That got me to thinking about one major theme of the first generation regime transition literature of the (late) 1970s-1980s, which focused on the transition from democracy to authoritarianism in Europe, East Asia and Latin America in the 1960s and early 1970s and then the transitions form authoritarianism to democracy in the rest of the 1970s and 1980s. One theme that emerged was the sequence by which regime transitions occurred. We might call it a type of “chicken or egg” question.

Some argued that what was needed first for democracy to obtain was an economic transition from state-centric to free market models, which was believed would promote the civic freedoms needed for democracy to emerge as the corresponding political form (this was grounded in what was known as “modernisation theory,” which was a 1950s-era prescription for overcoming underdevelopment in the “Third World”). This was the “egg” answer.

In a twist to this logic, this was the case with the Peoples Republic of China (PRC) and Socialist Republic of Vietnam (SRV) as of the 1990s. In both countries communist party leaders engineered the move from a state-controlled command economy marshalled along what might be described as Stalinist or Maoist lines to a state capitalist economy in which investment and production was incrementally opened to private (including foreign) investment while the State controlled overall economic management decision-making and kept a stake in specific productive assets (e.g., telecommunications in both instances).

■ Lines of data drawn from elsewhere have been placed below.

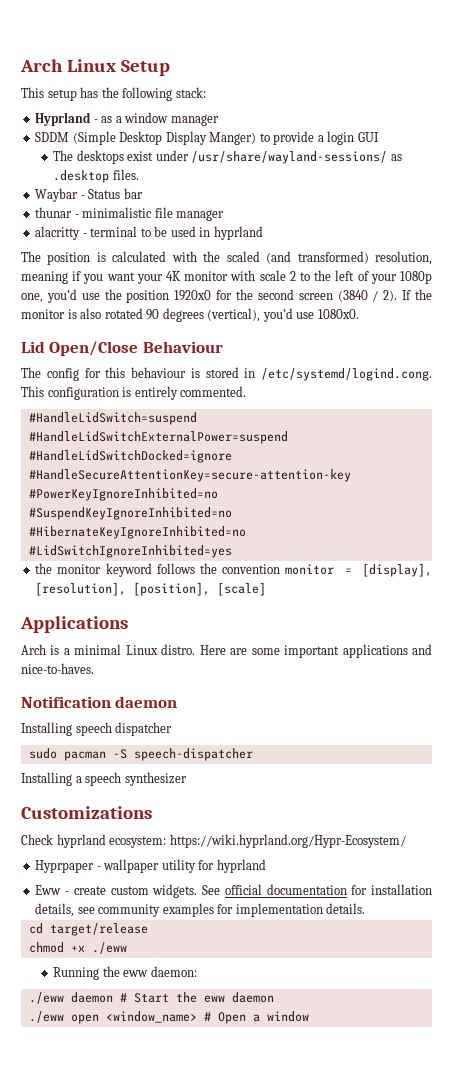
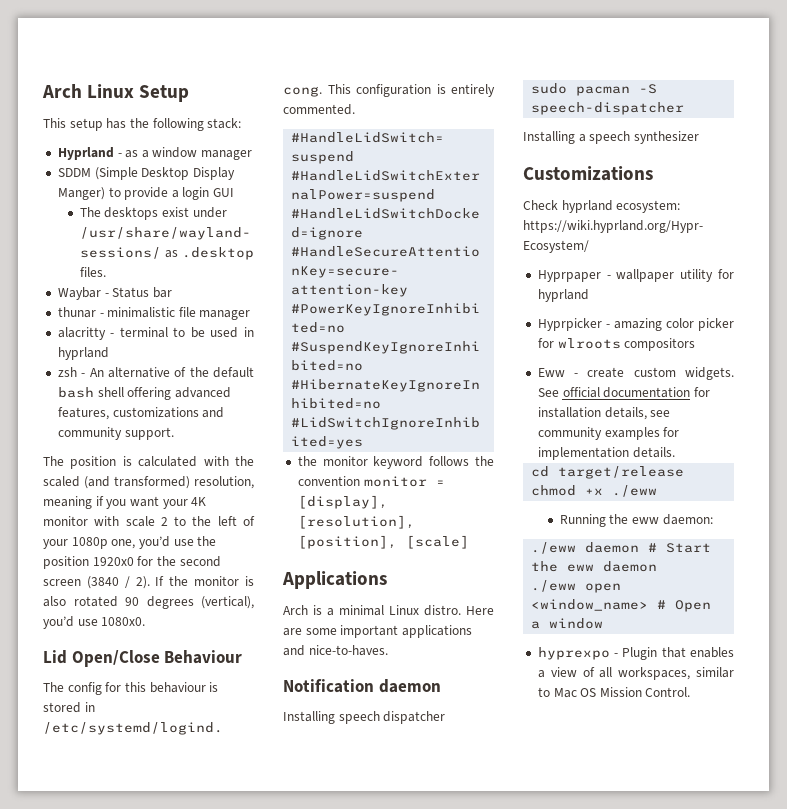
+ zsh - An alternative of the default bash shell offering advanced features, customizations and community support.
+ Hyprpicker - amazing color picker for wlroots compositors
+ hyprexpo - Plugin that enables a view of all workspaces, similar to Mac OS Mission Control.

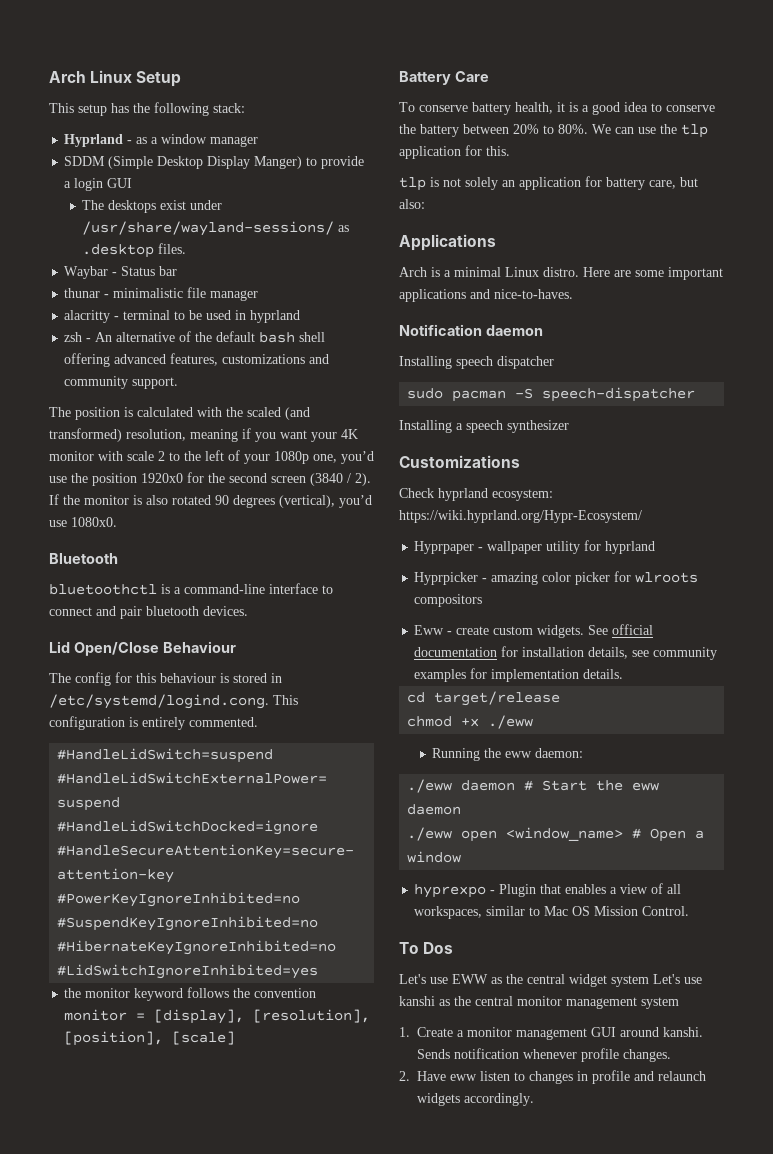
+ Bluetooth
+ bluetoothctl is a command-line interface to connect and pair bluetooth devices.
+ Battery Care
+ To conserve battery health, it is a good idea to conserve the battery between 20% to 80%. We can use the tlp application for this.
+ tlp is not solely an application for battery care, but also:
+ To Dos
+ Let's use EWW as the central widget system Let's use kanshi as the central monitor management system
+ 1. Create a monitor management GUI around kanshi. Sends notification whenever profile changes.
+ 2. Have eww listen to changes in profile and relaunch widgets accordingly.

However, in both the PRC and SRV change occurred within the political regime, not of it, regardless of economic change. Communist Parties still control both countries and command the leadership of the State.Their respective leadership architectures and other partial regimes within the larger while have been subjected to reforms of various magnitudes, including to accomodate the economic changes undertaken by the national political leaderships in question. The same is true, in another variation on the theme, in Singapore under the PAP regime: the overall regime remains and reforms (in Singapore’s case by “liberalising” when it comes to political and civil rights without giving up ultimate authority) while the economy changes (from post-colonial trading to techno-finance capitalism). In other words, rather than a transitional sequence, in some instances economic change can occur under the aegis of a stable political regime (at least if it is authoritarian).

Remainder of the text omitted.